_Your instructions_. Look below for lines that hold the string "where" and copy each one.

(Items from a data source)

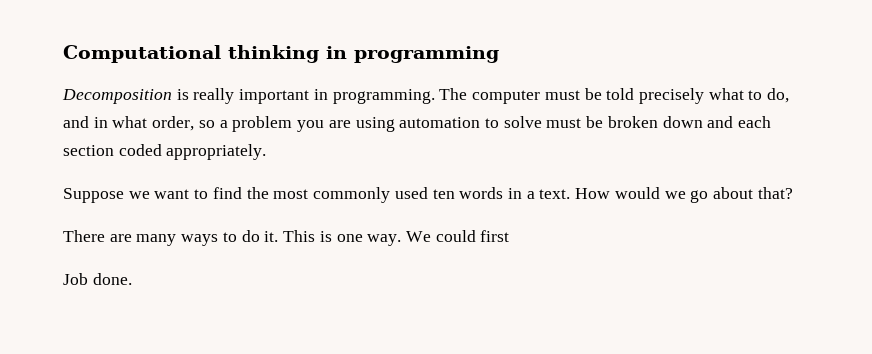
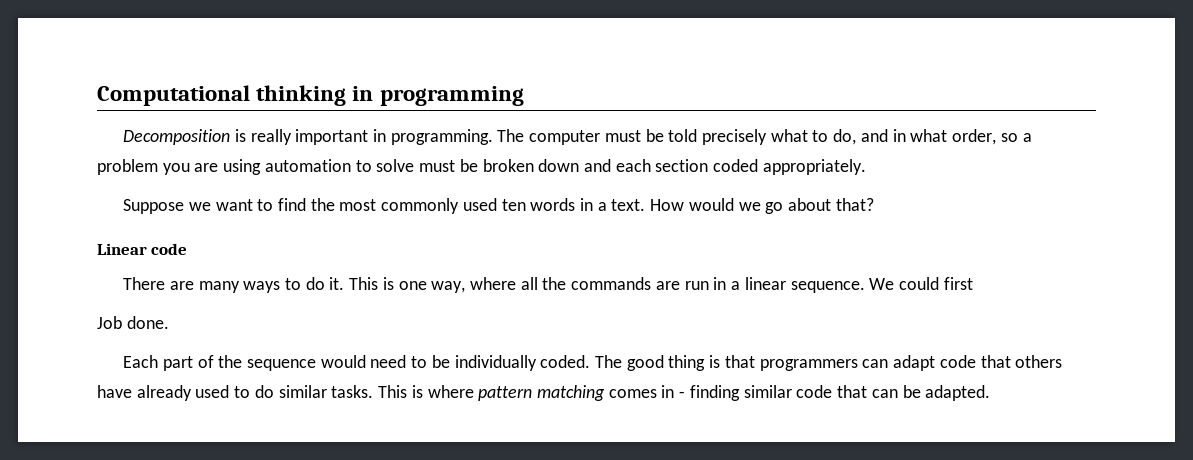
(793, 193) none -> [97,243,188,255] // Linear code
[367,234,402,246] way. -> [431,277,865,293] way, where all the commands are run in a linear sequence.
(132, 279) none -> [123,355,1063,371] [97,385,991,401] // Each part of the sequence would need to be individually coded. The good thing is that programmers can adapt code that others have already used to do similar tasks. This is where pattern matching comes in - finding similar code that can be adapted.

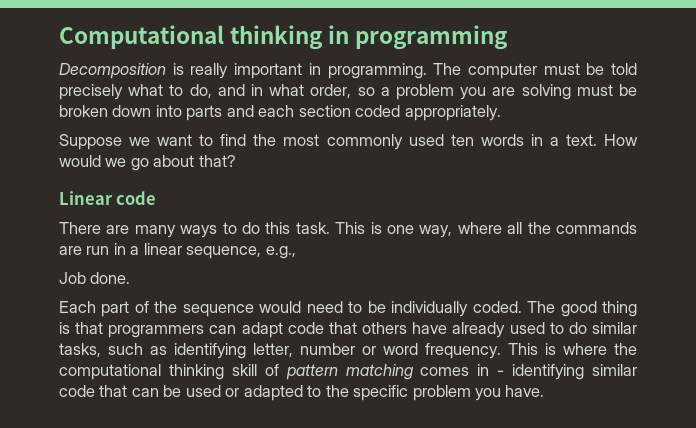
[223,159,415,175] using automation to solve -> [521,84,571,100] solving
(580, 165) none -> [155,105,223,121] into parts
[329,277,345,290] it. -> [265,222,330,234] this task.
[790,277,973,293] sequence. We could first -> [186,246,296,259] sequence, e.g.,
[331,385,474,398] tasks. This is where -> [59,343,637,359] [59,364,279,380] tasks, such as identifying letter, number or word frequency. This is where the computational thinking skill of
[689,385,740,401] finding -> [512,364,585,380] identifying
[925,385,991,401] adapted. -> [185,385,545,401] used or adapted to the specific problem you have.

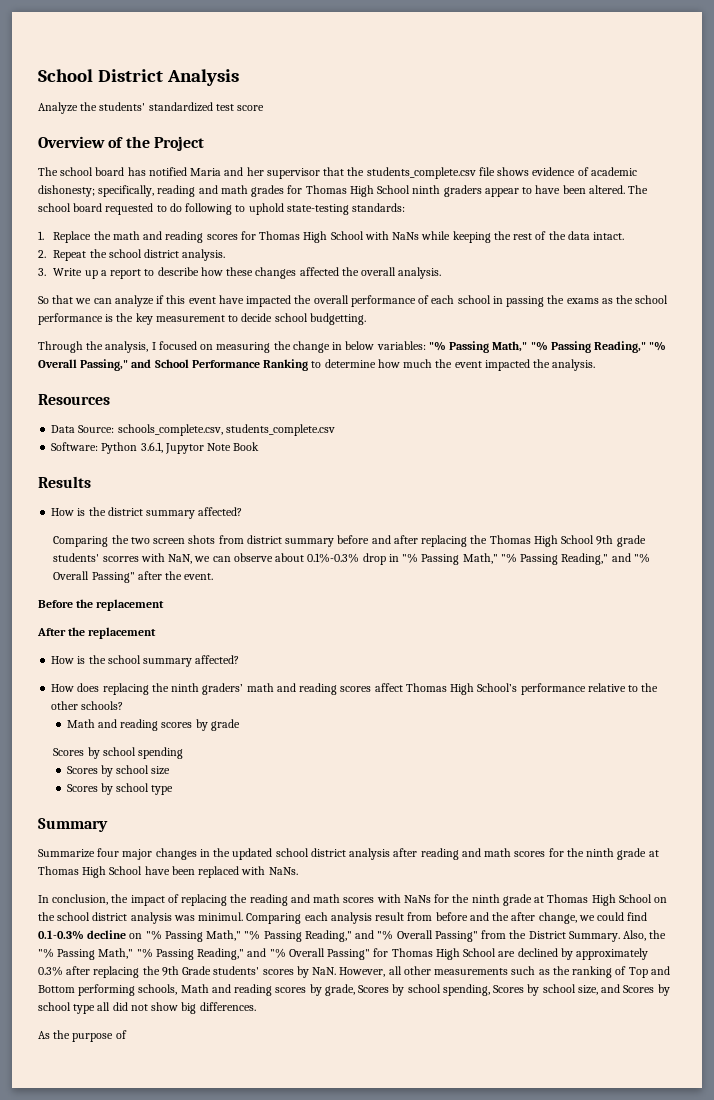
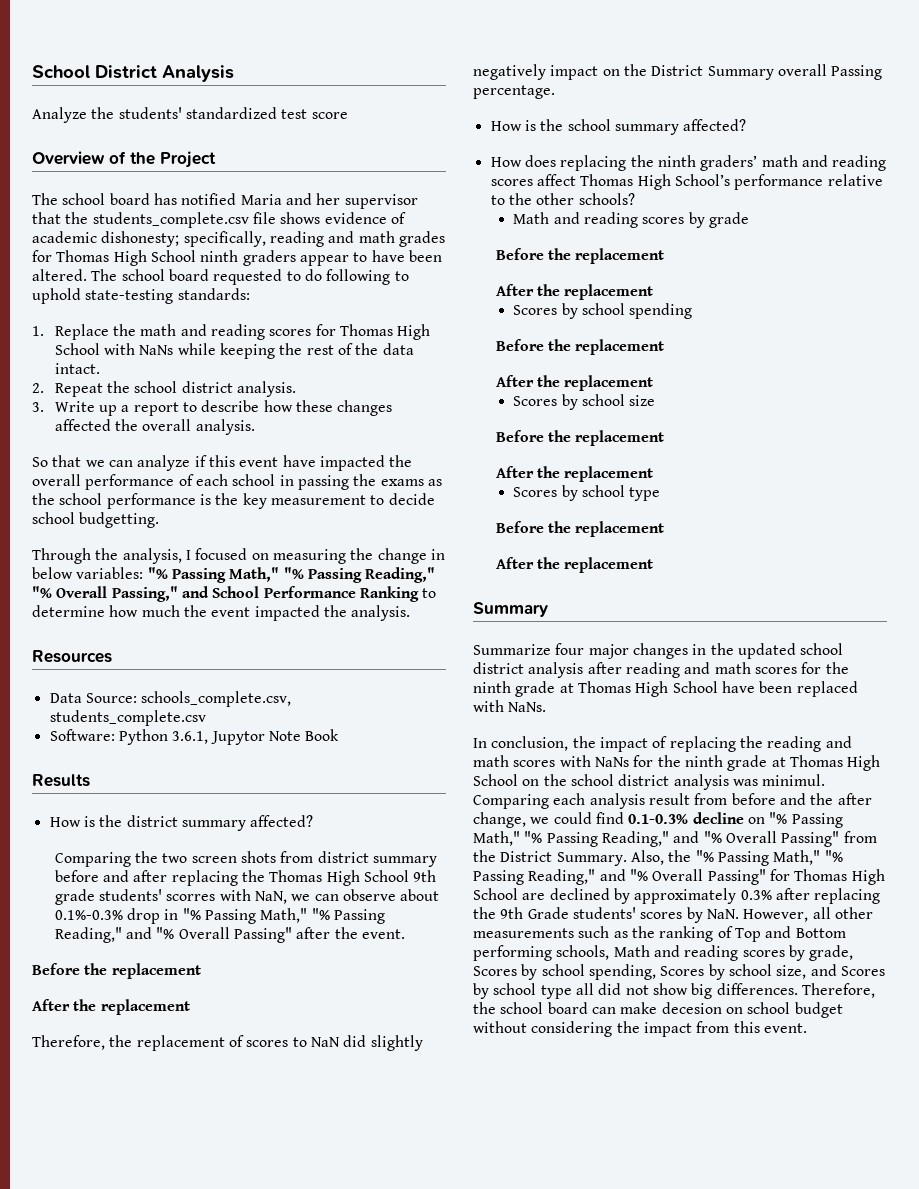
(157, 633) none -> [32,1035,423,1051] [473,64,883,80] [473,85,555,99] // Therefore, the replacement of scores to NaN did slightly negatively impact on the District Summary overall Passing percentage.
[53,747,184,759] [66,765,171,777] [66,783,174,795] Scores by school spending // Scores by school size // Scores by school type -> [495,248,665,264] [495,284,654,300] [513,303,693,319] [495,339,665,355] [495,375,654,391] [513,394,656,410] [495,430,665,446] [495,466,654,482] [513,485,661,501] [495,521,665,537] [495,557,654,573] Before the replacement // After the replacement // Scores by school spending // Before the replacement // After the replacement // Scores by school size // Before the replacement // After the replacement // Scores by school type // Before the replacement // After the replacement
[38,1030,127,1042] // As the purpose of -> [801,983,875,998] [473,1002,843,1018] [473,1021,807,1037] Therefore, the school board can make decesion on school budget without considering the impact from this event.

_Response_.
[367,234,402,246] way. -> [431,277,865,293] way, where all the commands are run in a linear sequence.
(132, 279) none -> [123,355,1063,371] [97,385,991,401] // Each part of the sequence would need to be individually coded. The good thing is that programmers can adapt code that others have already used to do similar tasks. This is where pattern matching comes in - finding similar code that can be adapted.
[331,385,474,398] tasks. This is where -> [59,343,637,359] [59,364,279,380] tasks, such as identifying letter, number or word frequency. This is where the computational thinking skill of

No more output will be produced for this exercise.